Cómo el día en que volamos el cometa.
¿Dicen que eres buena en lo que haces? ¡Por Dios¡ También eres Rembrandt. Sigue llenando tu tiempo con aquello que te haga cambiar y evolucionar hacia lo sublime, que haga germinar lo mejor de ti.
Tu tiempo es lo único que tienes, así que no lo regales a las personas para quienes un segundo vale menos que una triste y solitaria moneda. Sé que no lo harás.
En fin. Me gusta que anotes ideas que pueden cambiar de un día para otro nuestra forma de ver la vida. Me gusta que estés siempre en busca de esa utopía que muchos hombres y mujeres han dejado de buscar desde hace tiempo.
Me gusta encontrarte de pie a los treinta años.
Pero lo que más me gusta de todo este asunto es que seas tú quien regrese a casa y yo pueda contemplar ese retorno.
Te comparto un fragmento de mi poema favorito, escrito por mi poeta favorito, Walt Whitman:
Para ti:
Y yo he dicho que el alma no vale más que el cuerpo,
y que el cuerpo no vale más que el alma,
y que nada, ni Dios, es más grande para uno que uno mismo.
Y aquel que camina una sola legua sin amor, camina amortajado hacia su propio funeral.
Tú y yo, sin un céntimo, podemos comprar el pico más alto de la sierra;
y el fulgor de una pupila
y un guisante en su vaina
humillan toda la sabiduría del mundo.
No hay otro oficio ni empleo que aquel que enseña al mozo a ser un héroe.
Y por blando que sea un objeto, puede ser un día el eje en que descanse la rueda del universo.
Y digo a todos los hombres y mujeres: Serenad vuestro espíritu frente a los universos infinitos.
Y digo también: No os preocupéis de Dios.
A mí, que todo me preocupa, no me preocupa Dios.

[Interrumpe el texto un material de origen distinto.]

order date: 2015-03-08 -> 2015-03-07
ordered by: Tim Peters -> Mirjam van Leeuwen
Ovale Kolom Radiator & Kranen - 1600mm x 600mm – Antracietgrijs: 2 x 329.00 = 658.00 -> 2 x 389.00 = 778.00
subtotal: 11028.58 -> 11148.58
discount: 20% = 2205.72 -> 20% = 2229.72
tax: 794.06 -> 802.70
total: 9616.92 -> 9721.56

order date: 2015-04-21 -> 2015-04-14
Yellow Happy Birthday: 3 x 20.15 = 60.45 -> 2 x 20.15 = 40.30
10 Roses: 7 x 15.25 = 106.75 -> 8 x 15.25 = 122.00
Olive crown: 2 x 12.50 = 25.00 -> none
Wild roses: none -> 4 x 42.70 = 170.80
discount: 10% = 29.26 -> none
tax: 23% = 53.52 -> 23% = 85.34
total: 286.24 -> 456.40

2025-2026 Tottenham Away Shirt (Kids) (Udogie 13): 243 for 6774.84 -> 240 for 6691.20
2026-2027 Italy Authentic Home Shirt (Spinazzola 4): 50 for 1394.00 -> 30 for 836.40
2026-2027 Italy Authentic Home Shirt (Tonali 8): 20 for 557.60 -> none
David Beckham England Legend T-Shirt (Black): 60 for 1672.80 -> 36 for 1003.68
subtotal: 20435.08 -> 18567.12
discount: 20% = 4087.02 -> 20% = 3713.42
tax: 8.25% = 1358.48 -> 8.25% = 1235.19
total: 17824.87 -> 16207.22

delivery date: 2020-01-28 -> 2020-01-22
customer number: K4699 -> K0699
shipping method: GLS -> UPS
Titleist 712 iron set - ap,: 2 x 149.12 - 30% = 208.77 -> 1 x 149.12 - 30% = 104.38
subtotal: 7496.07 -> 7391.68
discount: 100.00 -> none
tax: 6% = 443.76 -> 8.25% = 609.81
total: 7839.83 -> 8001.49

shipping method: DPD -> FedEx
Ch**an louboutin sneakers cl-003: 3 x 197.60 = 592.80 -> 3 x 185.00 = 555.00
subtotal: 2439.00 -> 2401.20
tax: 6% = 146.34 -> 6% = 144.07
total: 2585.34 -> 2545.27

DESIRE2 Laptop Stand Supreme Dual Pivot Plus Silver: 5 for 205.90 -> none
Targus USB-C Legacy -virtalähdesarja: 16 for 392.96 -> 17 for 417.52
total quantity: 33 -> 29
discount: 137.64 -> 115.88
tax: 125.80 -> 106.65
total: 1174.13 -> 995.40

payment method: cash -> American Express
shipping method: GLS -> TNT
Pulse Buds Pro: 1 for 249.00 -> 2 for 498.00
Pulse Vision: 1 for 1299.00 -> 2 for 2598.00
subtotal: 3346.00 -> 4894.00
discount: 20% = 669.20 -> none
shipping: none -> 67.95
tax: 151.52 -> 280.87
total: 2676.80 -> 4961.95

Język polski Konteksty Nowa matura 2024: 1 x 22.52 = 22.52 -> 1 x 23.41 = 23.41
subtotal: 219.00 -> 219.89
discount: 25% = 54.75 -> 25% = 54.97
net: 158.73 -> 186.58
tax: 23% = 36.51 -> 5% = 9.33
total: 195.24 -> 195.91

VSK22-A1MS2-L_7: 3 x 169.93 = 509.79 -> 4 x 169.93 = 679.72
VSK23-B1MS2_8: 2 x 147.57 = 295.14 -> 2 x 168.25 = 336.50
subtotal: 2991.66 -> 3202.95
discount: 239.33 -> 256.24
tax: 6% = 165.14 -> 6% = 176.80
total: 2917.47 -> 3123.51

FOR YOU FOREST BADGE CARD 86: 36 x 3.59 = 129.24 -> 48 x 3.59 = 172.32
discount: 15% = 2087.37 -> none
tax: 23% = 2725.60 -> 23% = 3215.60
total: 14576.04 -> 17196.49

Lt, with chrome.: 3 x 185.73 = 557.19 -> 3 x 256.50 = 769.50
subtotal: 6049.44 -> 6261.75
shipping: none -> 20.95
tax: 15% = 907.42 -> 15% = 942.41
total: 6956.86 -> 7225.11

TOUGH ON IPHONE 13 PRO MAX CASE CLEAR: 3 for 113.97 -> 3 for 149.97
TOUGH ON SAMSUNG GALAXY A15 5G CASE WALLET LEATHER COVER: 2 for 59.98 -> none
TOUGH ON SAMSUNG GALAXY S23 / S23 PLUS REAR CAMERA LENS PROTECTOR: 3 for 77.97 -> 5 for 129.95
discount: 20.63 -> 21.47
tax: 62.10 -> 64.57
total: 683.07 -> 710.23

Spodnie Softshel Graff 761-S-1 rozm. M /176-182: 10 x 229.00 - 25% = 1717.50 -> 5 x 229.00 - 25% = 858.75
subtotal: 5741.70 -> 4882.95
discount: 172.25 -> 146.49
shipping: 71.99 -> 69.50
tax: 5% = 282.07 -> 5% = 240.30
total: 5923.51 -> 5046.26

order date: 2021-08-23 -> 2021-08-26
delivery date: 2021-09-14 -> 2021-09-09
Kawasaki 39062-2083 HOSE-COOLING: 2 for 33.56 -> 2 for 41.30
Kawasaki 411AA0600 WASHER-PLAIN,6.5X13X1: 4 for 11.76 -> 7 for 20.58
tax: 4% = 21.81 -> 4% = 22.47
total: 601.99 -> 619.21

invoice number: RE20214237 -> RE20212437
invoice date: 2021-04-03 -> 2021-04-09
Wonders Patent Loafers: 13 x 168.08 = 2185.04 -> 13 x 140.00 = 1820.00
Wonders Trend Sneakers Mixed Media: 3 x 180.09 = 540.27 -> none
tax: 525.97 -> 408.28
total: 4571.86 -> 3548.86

No me preocupan ni Dios ni la muerte.
Yo oigo y veo a Dios en todas las cosas, pero no lo comprendo,
como no comprendo que haya nada en el mundo más admirable que yo.
¿Por qué voy a empeñarme en que Dios sea otra cosa mejor que este día?
En cada hora hay algo de Dios
y en cada minuto también.
En el rostro de las mujeres
y en el rostro de los hombres está Dios,
y en mi propio rostro lo veo también cuando me miro al espejo.
Encuentro cartas de Dios en la calle,
cartas firmadas con su nombre
y no las recojo porque sé que en cualquier sitio encontraré otras semejantes.
Miles y miles me saldrán al paso, puntuales, por dondequiera que camine.